> What is needed:
Exactly the lines from the opening of the records through the line containing "[219,647,257,660] repl.it ->" should be copied, with both included.

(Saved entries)
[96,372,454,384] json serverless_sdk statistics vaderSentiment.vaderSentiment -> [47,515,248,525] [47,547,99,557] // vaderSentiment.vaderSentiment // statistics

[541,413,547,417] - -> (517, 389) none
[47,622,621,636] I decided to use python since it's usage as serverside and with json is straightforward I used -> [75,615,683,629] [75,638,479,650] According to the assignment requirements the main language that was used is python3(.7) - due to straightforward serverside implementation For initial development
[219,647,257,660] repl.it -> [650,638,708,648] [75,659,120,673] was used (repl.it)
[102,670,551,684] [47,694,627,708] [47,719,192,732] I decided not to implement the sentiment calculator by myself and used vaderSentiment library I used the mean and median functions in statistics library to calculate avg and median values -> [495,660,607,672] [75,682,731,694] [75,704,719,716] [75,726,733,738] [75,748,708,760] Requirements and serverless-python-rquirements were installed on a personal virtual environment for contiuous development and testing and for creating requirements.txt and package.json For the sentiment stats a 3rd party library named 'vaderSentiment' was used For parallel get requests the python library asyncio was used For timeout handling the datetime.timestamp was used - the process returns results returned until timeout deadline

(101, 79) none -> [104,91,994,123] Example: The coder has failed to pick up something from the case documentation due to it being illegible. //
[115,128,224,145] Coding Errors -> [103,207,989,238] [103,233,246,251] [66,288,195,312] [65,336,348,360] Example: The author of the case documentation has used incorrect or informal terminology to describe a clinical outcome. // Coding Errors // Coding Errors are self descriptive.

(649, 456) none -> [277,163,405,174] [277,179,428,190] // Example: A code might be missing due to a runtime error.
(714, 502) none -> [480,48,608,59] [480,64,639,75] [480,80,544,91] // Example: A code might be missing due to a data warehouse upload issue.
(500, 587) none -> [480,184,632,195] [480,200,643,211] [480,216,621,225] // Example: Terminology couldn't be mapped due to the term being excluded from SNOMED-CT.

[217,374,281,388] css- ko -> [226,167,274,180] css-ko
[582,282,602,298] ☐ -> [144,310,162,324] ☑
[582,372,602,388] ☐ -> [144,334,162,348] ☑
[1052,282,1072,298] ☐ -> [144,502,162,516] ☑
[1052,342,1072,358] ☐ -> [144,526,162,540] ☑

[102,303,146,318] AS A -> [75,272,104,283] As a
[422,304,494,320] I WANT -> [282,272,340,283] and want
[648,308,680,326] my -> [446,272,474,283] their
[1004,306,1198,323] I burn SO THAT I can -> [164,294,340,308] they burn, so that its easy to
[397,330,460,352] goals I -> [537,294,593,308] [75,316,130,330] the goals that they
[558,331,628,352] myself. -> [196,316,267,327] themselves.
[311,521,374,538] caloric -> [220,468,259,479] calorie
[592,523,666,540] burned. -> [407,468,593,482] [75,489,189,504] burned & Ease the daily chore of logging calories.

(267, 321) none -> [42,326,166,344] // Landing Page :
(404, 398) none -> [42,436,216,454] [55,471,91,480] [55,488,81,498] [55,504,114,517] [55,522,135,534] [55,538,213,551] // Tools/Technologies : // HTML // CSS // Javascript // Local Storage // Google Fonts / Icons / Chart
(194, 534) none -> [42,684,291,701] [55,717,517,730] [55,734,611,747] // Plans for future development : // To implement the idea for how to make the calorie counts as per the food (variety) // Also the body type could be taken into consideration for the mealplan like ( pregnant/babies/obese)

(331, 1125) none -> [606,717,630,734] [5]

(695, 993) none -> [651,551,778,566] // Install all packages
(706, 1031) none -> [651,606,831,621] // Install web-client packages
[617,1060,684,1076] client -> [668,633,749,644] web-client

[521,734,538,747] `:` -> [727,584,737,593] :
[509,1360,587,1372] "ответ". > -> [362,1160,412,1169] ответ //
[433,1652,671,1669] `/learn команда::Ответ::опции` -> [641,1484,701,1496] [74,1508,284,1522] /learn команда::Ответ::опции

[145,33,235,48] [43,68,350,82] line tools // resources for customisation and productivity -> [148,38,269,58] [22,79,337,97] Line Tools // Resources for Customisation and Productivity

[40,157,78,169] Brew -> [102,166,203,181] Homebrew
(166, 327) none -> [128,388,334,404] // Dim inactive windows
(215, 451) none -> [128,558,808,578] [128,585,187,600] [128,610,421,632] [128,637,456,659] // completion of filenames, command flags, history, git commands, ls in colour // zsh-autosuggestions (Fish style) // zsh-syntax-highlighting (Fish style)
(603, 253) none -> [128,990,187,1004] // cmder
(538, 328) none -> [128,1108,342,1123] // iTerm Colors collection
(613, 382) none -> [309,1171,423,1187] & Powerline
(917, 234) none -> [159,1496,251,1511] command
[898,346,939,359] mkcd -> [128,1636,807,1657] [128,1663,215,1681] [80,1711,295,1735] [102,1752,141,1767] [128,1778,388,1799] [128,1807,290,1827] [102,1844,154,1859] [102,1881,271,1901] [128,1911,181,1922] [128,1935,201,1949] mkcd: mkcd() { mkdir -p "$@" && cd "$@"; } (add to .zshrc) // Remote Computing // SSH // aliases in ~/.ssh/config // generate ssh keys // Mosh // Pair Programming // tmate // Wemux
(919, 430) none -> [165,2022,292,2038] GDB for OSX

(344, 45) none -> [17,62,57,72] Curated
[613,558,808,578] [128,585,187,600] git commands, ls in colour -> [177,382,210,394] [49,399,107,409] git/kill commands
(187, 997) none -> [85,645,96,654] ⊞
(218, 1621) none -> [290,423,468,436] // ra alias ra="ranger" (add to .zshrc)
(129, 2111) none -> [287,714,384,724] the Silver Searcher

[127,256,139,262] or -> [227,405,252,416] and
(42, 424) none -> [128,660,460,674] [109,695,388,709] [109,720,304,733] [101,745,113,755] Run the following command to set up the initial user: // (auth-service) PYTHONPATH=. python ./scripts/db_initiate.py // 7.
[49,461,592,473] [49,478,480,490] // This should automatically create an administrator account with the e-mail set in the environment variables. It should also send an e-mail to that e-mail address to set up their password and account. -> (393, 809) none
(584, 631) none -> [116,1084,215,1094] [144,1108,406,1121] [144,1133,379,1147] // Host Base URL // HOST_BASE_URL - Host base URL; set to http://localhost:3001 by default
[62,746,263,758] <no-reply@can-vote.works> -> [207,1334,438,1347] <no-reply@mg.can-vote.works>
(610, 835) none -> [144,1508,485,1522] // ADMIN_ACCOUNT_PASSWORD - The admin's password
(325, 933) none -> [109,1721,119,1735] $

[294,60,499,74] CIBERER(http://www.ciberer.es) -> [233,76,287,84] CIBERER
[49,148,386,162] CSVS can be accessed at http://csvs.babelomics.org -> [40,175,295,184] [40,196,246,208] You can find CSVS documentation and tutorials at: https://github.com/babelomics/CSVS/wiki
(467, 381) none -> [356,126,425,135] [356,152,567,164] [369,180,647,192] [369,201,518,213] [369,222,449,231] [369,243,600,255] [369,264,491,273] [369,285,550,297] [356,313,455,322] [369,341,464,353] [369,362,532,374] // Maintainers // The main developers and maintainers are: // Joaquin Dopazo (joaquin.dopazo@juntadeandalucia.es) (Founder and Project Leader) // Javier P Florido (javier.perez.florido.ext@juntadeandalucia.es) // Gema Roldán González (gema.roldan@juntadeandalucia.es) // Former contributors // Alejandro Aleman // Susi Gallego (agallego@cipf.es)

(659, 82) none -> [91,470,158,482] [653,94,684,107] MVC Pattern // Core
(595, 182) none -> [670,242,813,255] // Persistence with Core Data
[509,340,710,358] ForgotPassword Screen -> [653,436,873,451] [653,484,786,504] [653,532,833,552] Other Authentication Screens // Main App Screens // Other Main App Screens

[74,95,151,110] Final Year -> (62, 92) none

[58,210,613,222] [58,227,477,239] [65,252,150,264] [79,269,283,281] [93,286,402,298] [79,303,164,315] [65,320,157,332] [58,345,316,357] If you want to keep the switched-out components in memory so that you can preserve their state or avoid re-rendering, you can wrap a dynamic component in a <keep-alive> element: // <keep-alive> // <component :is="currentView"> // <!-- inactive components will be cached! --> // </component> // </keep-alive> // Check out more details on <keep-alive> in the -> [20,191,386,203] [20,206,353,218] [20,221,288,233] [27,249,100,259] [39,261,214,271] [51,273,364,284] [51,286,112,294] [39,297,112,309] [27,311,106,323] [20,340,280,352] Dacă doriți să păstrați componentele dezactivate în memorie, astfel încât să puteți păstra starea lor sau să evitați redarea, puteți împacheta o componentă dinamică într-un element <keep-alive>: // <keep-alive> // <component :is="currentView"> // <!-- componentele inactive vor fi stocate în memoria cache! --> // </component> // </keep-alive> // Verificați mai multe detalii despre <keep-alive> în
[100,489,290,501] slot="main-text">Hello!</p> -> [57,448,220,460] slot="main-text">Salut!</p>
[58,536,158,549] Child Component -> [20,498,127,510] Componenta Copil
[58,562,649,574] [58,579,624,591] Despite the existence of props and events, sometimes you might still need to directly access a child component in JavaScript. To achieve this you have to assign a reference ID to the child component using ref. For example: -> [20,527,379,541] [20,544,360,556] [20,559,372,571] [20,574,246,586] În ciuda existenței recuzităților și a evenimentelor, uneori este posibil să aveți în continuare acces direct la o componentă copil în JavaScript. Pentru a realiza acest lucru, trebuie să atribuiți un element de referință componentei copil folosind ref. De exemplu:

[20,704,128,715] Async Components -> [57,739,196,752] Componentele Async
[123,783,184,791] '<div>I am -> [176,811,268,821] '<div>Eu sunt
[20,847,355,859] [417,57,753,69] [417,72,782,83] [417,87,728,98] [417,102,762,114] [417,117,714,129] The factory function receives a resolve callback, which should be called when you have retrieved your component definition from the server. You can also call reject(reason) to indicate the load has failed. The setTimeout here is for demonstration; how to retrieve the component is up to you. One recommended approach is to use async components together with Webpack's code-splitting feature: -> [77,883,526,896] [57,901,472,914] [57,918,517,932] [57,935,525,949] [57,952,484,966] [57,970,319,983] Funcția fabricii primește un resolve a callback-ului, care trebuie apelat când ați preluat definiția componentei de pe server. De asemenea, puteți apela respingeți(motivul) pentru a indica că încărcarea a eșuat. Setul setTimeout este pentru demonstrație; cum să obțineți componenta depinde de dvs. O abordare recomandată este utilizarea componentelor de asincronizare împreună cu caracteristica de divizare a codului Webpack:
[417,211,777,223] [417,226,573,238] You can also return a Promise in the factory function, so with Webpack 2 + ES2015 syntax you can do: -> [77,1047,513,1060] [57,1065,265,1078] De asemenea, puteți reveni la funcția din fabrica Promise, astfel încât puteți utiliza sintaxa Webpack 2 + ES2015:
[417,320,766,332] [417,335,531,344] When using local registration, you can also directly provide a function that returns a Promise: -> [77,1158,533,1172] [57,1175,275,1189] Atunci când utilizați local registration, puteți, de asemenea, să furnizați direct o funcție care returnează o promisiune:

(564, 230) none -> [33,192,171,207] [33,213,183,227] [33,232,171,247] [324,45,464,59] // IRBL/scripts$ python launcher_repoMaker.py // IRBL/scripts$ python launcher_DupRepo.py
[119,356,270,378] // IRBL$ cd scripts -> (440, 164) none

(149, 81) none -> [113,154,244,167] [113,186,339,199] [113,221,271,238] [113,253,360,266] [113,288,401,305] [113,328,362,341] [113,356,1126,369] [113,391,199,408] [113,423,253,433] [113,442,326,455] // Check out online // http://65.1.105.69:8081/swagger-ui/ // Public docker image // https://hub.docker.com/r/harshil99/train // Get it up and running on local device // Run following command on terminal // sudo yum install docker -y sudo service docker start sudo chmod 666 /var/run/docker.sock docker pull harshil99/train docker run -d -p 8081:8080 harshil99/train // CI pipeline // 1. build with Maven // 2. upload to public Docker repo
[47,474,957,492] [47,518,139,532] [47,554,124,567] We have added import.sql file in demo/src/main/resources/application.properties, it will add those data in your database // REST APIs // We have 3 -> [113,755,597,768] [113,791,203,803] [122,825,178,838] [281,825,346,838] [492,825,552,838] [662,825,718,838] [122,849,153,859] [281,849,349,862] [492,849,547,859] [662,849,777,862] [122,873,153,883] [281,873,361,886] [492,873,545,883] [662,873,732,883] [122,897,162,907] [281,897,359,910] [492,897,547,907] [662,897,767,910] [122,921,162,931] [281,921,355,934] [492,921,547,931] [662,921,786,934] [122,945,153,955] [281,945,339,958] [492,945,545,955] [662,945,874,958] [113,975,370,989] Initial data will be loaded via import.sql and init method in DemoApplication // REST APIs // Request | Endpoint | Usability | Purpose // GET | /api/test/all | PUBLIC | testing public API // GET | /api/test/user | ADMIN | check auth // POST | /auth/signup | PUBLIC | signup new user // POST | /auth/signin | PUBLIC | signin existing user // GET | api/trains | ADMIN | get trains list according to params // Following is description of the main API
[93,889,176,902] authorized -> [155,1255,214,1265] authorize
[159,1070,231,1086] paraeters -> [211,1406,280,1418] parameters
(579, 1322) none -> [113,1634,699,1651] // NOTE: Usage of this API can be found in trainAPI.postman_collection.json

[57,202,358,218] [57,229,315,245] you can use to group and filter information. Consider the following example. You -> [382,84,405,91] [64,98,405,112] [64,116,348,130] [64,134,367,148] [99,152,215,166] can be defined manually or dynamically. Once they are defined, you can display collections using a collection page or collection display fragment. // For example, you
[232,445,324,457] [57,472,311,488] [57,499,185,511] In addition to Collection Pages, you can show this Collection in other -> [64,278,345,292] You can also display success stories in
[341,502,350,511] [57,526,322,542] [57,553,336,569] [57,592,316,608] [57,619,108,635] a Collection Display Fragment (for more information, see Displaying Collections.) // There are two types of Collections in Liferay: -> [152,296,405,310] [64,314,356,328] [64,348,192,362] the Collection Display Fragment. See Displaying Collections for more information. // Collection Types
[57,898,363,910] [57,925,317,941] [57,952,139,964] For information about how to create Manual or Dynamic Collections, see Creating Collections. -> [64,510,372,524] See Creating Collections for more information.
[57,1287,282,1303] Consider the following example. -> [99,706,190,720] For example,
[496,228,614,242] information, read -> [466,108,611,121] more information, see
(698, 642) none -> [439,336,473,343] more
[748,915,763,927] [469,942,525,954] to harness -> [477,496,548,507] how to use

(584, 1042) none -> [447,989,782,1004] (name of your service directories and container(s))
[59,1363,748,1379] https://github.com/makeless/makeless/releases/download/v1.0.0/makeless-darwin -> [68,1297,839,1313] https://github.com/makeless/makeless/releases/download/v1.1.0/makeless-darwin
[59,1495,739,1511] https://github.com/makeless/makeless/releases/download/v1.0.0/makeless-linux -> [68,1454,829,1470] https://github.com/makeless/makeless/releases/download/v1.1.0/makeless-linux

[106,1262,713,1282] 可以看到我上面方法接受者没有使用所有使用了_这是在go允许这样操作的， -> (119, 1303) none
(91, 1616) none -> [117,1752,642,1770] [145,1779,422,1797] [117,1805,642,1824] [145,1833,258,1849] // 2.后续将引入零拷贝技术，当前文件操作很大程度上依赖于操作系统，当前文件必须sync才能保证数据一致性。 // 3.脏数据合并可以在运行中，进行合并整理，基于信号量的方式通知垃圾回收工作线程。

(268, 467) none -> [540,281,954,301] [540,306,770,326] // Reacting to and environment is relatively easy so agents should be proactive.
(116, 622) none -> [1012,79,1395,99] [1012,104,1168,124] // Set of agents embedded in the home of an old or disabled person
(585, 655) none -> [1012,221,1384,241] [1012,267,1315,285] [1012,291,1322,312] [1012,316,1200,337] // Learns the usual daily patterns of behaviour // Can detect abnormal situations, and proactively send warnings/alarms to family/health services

> Result of the exercise:
[96,372,454,384] json serverless_sdk statistics vaderSentiment.vaderSentiment -> [47,515,248,525] [47,547,99,557] // vaderSentiment.vaderSentiment // statistics

[541,413,547,417] - -> (517, 389) none
[47,622,621,636] I decided to use python since it's usage as serverside and with json is straightforward I used -> [75,615,683,629] [75,638,479,650] According to the assignment requirements the main language that was used is python3(.7) - due to straightforward serverside implementation For initial development
[219,647,257,660] repl.it -> [650,638,708,648] [75,659,120,673] was used (repl.it)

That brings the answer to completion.